▶ _WHAT TO PRODUCE_:
Write out, word for word, the line that contains "Gao: ) As a" and each line after it down to the last line of the data below. Include nothing more.

▶ _INPUT FOR THIS TASK_:
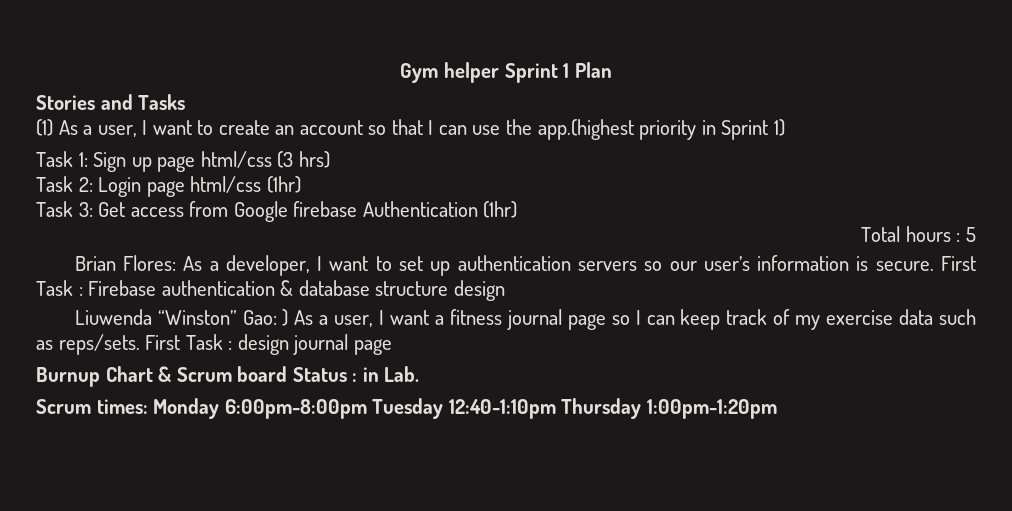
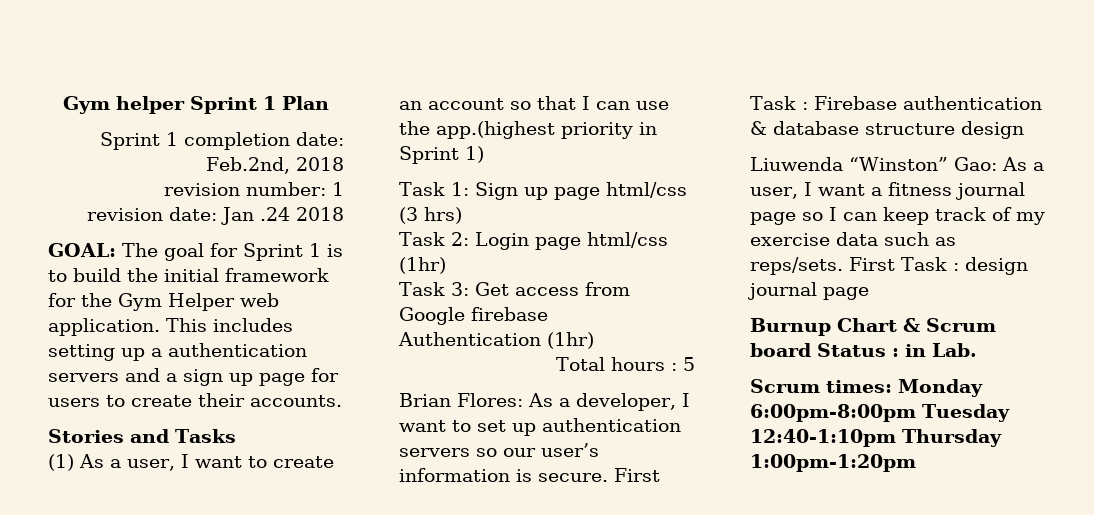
+ Sprint 1 completion date: Feb.2nd, 2018
+ revision number: 1
+ revision date: Jan .24 2018
+ GOAL: The goal for Sprint 1 is to build the initial framework for the Gym Helper web application. This includes setting up a authentication servers and a sign up page for users to create their accounts.
- Liuwenda “Winston” Gao: ) As a user, I want a fitness journal page so I can keep track of my exercise data such as reps/sets.
+ Liuwenda “Winston” Gao: As a user, I want a fitness journal page so I can keep track of my exercise data such as reps/sets.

▶ _REPLY_:
- Liuwenda “Winston” Gao: ) As a user, I want a fitness journal page so I can keep track of my exercise data such as reps/sets.
+ Liuwenda “Winston” Gao: As a user, I want a fitness journal page so I can keep track of my exercise data such as reps/sets.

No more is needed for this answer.